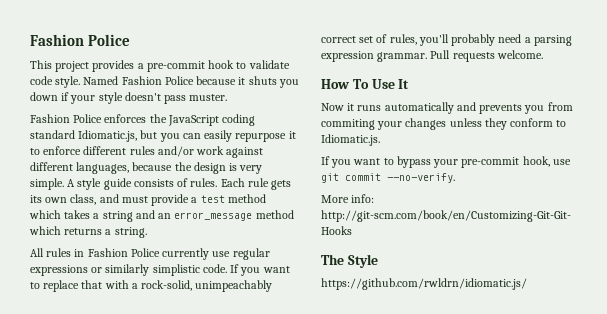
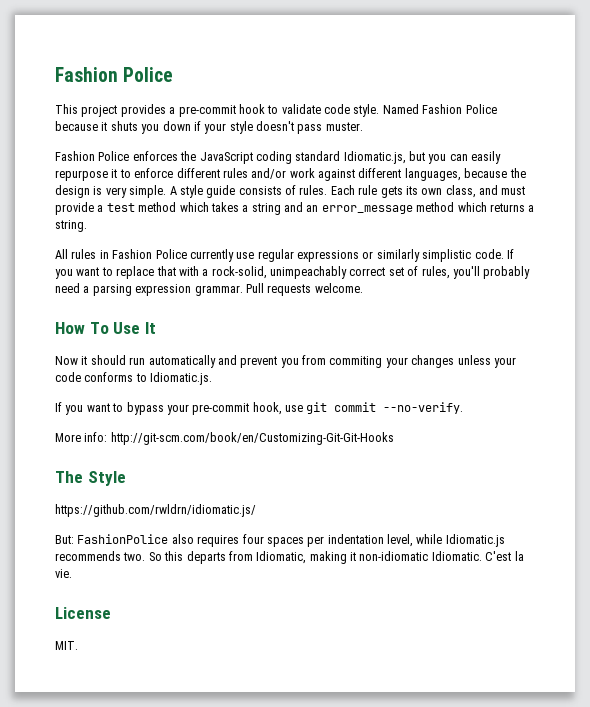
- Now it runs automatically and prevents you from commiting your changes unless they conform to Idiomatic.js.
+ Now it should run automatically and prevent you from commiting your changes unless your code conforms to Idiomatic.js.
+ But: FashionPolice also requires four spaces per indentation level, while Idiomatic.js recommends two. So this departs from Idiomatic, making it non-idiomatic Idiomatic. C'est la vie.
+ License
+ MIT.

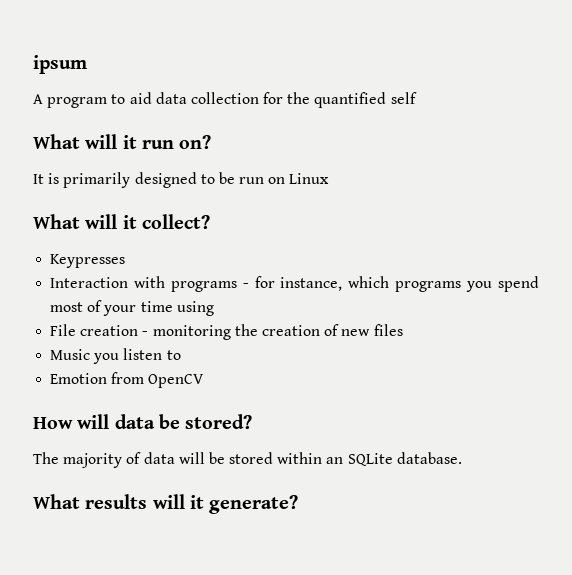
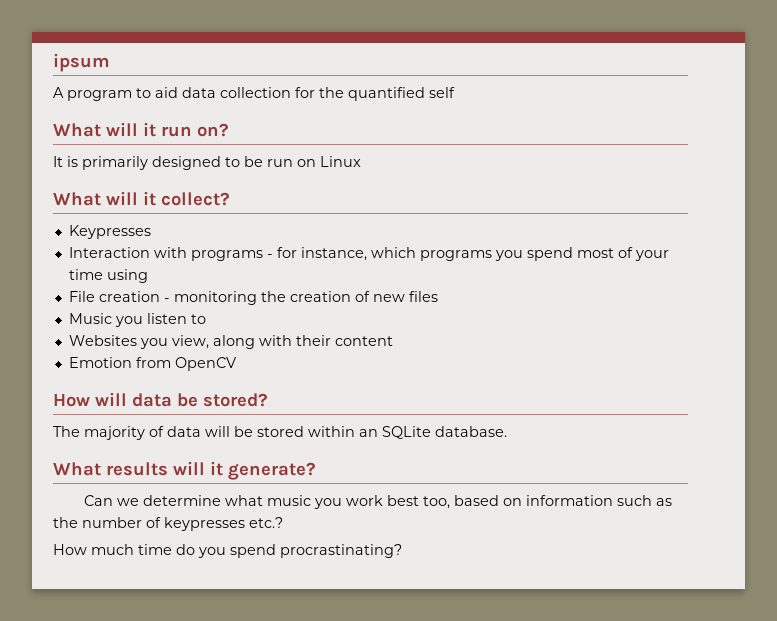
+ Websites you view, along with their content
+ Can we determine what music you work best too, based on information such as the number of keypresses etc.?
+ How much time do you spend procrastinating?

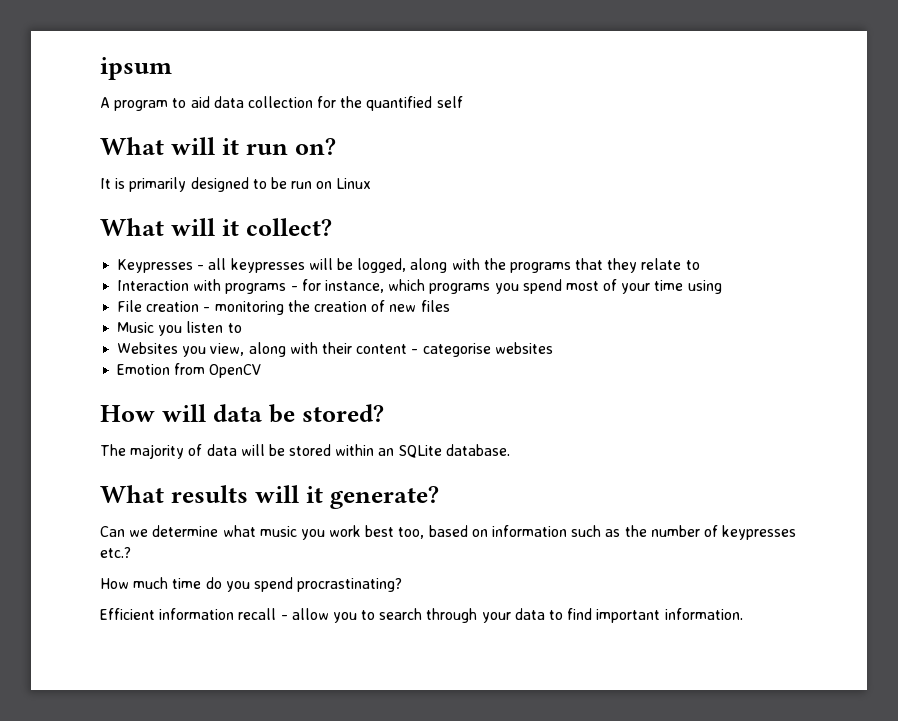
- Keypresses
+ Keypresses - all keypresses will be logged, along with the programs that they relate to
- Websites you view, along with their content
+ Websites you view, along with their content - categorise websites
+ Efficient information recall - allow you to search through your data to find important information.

...

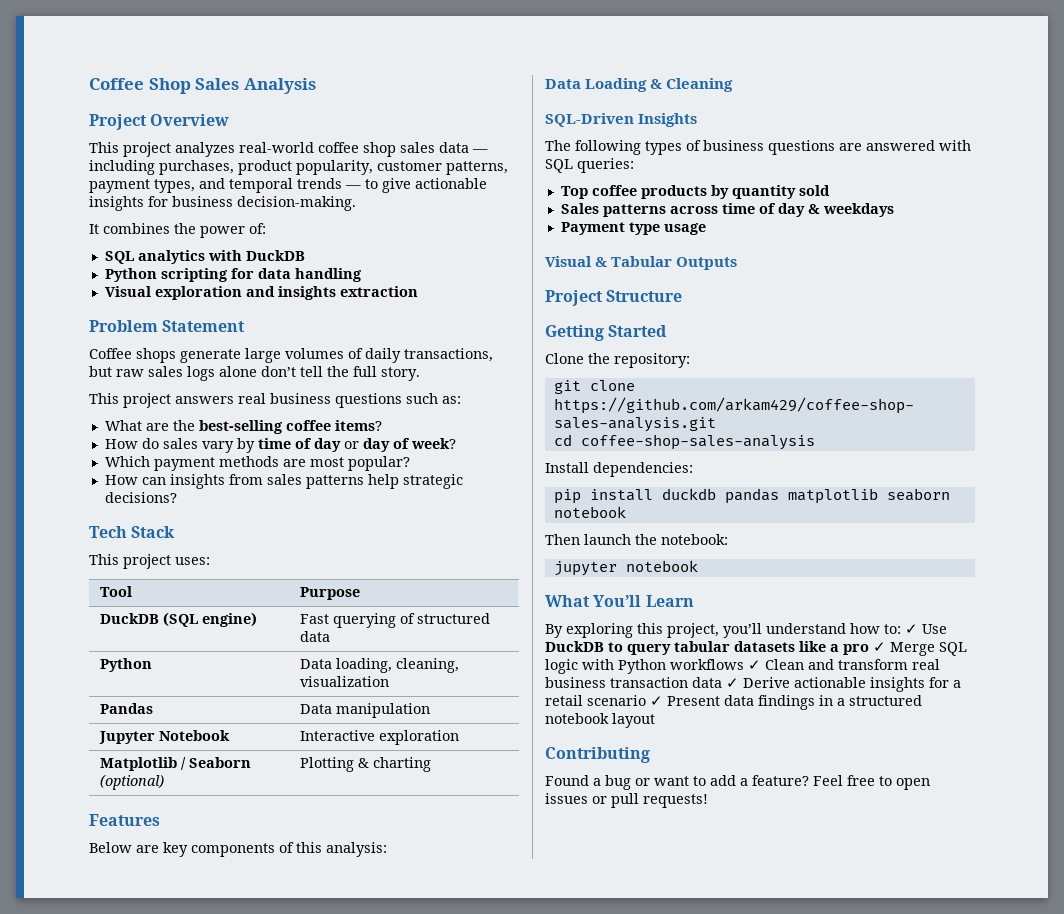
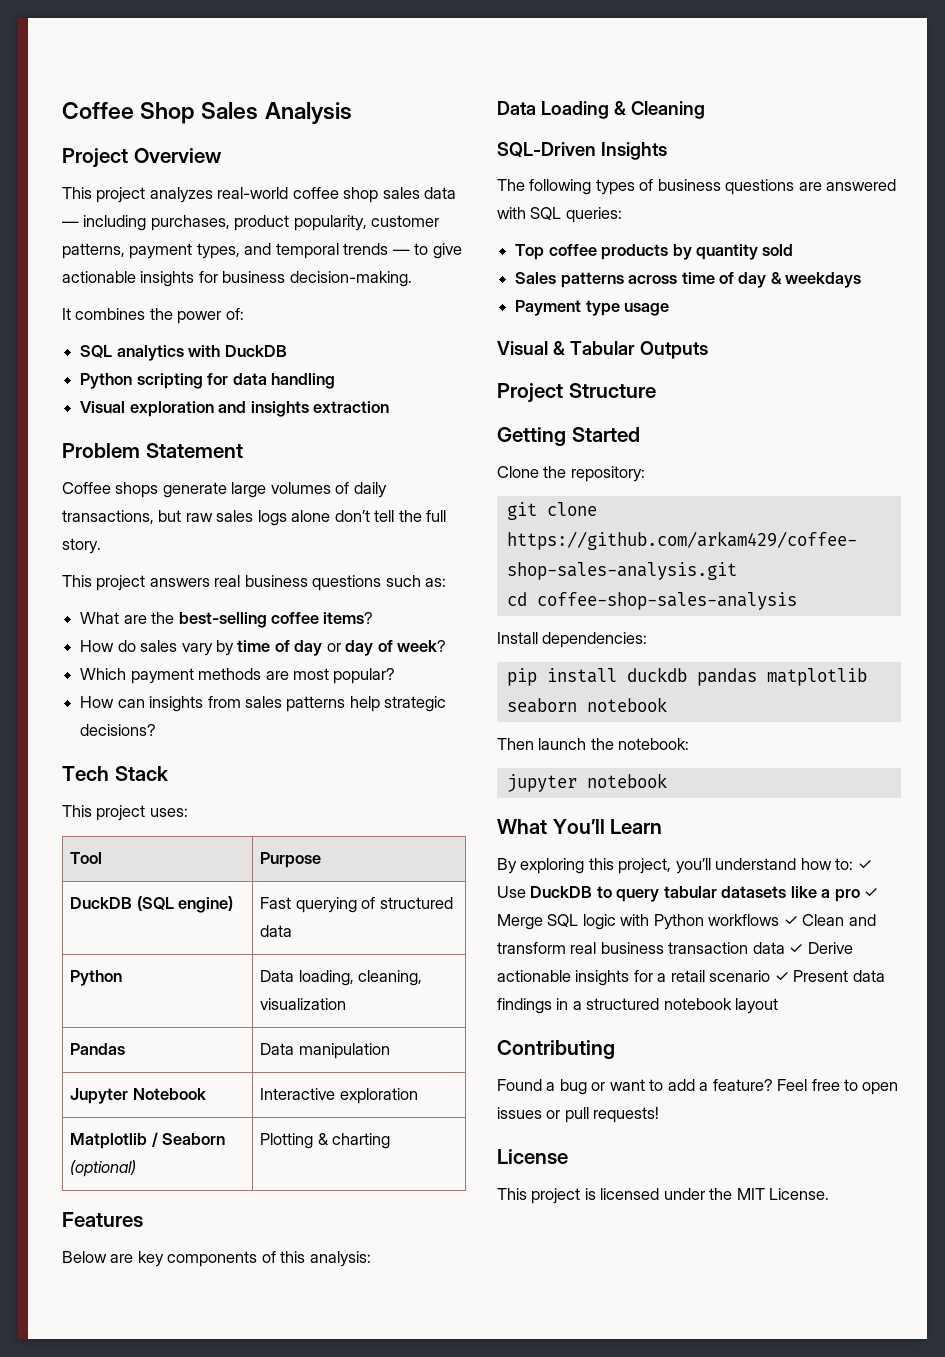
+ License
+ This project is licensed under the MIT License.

---

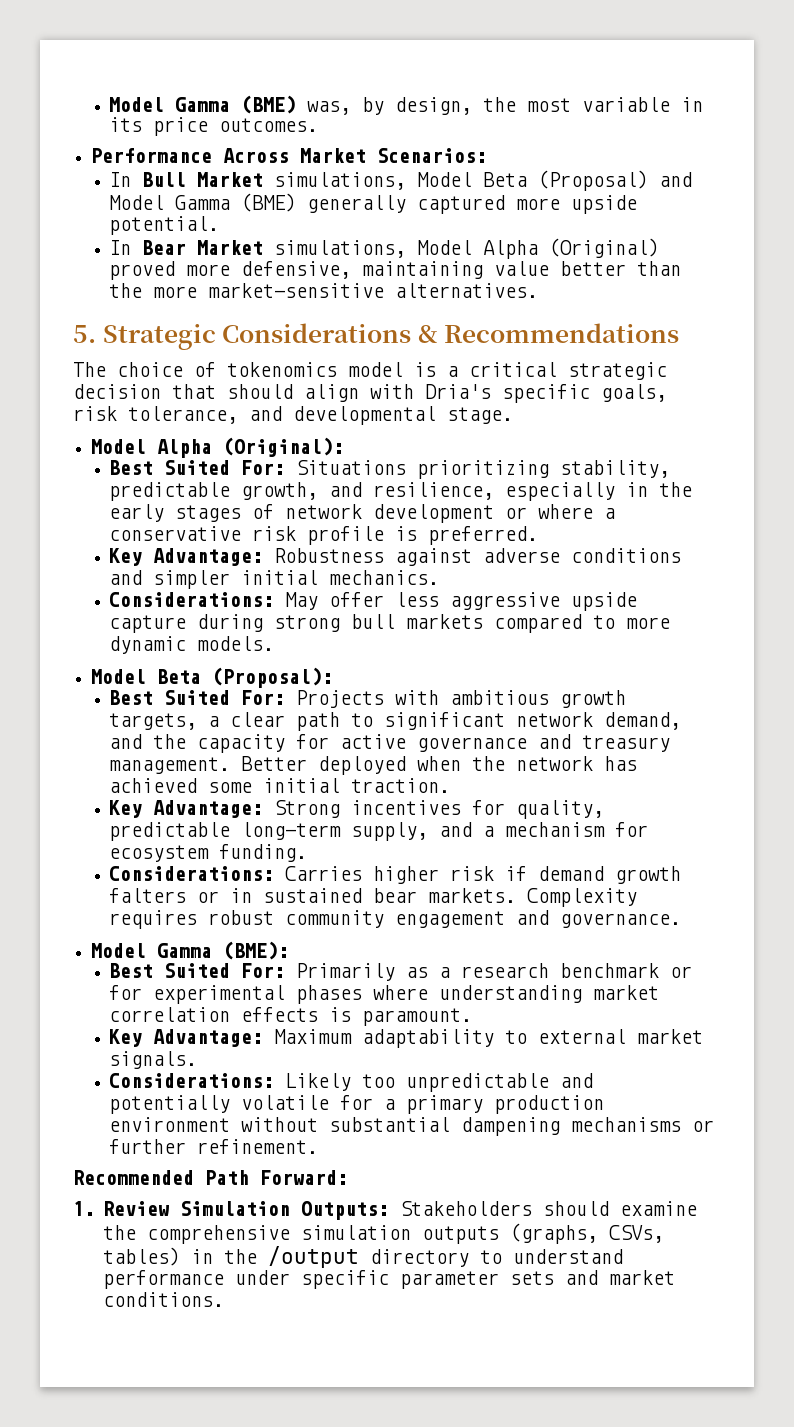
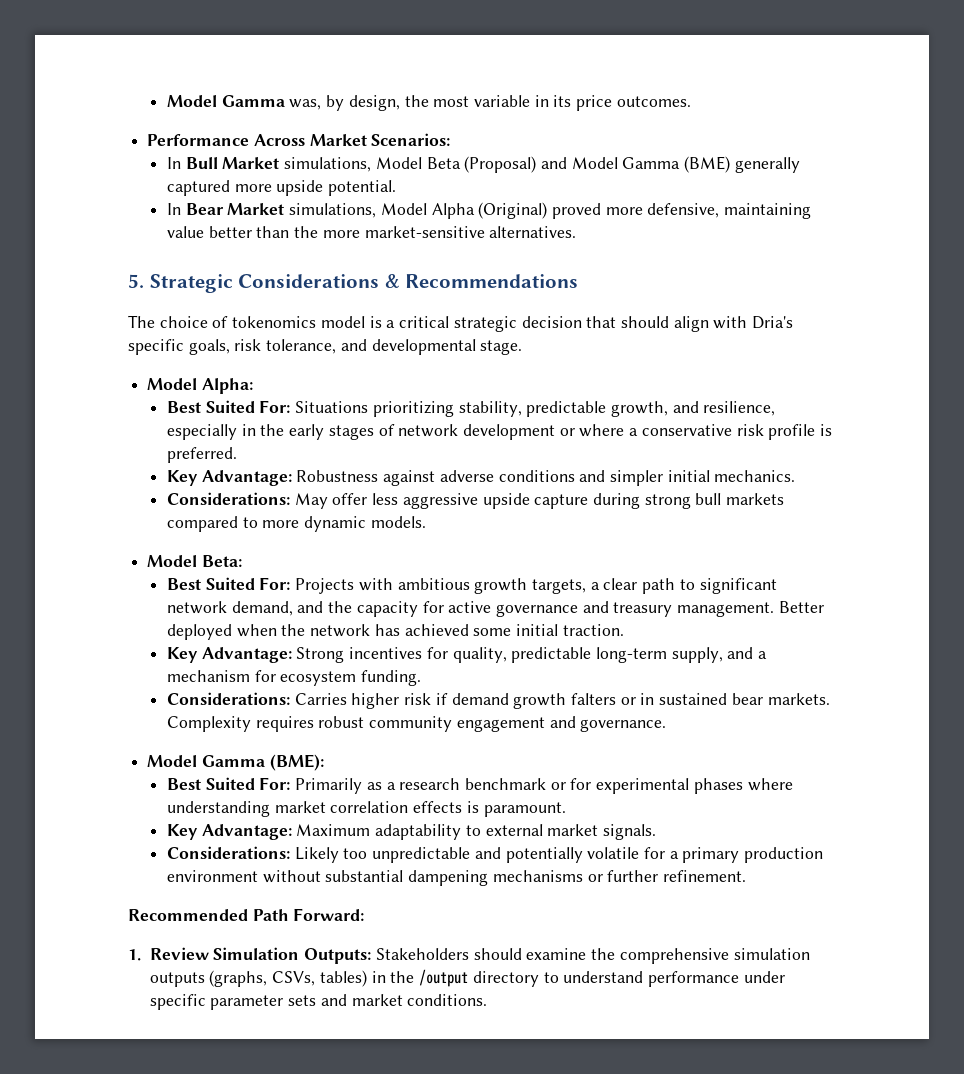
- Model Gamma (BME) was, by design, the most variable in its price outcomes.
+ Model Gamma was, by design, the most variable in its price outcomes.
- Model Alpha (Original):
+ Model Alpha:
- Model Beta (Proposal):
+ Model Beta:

▶ WHAT IS EXPECTED
From the line with "- Now it runs" up to and including the line with "find important information." above, retype every line exactly and nothing more; leave out the pictures.

▶ WRITTEN RESPONSE
- Now it runs automatically and prevents you from commiting your changes unless they conform to Idiomatic.js.
+ Now it should run automatically and prevent you from commiting your changes unless your code conforms to Idiomatic.js.
+ But: FashionPolice also requires four spaces per indentation level, while Idiomatic.js recommends two. So this departs from Idiomatic, making it non-idiomatic Idiomatic. C'est la vie.
+ License
+ MIT.

+ Websites you view, along with their content
+ Can we determine what music you work best too, based on information such as the number of keypresses etc.?
+ How much time do you spend procrastinating?

- Keypresses
+ Keypresses - all keypresses will be logged, along with the programs that they relate to
- Websites you view, along with their content
+ Websites you view, along with their content - categorise websites
+ Efficient information recall - allow you to search through your data to find important information.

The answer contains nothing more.